= Beginning of Section =

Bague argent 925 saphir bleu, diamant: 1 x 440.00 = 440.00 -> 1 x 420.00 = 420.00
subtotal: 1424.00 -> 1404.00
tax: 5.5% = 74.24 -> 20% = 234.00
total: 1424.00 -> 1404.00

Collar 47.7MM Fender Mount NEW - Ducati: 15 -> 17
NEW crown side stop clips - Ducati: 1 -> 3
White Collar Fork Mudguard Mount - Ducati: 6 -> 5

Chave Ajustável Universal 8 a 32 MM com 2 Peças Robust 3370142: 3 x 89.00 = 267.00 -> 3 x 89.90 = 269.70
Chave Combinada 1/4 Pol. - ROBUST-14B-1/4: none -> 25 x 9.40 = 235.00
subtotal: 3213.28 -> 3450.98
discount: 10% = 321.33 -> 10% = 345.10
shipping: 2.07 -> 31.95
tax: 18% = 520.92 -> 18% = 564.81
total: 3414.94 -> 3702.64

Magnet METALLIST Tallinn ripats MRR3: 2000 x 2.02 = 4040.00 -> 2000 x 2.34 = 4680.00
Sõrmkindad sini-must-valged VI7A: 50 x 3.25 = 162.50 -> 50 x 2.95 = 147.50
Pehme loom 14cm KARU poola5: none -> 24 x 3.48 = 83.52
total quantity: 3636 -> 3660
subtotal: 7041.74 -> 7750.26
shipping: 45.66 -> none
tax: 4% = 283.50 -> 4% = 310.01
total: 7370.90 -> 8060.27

= End of Section =

ACTIVITY -
Reply with the lines from the one that contains "Pehme loom 14cm" through the last line of the material above, copied exactly and nothing else.

TASK SOLUTION -
Pehme loom 14cm KARU poola5: none -> 24 x 3.48 = 83.52
total quantity: 3636 -> 3660
subtotal: 7041.74 -> 7750.26
shipping: 45.66 -> none
tax: 4% = 283.50 -> 4% = 310.01
total: 7370.90 -> 8060.27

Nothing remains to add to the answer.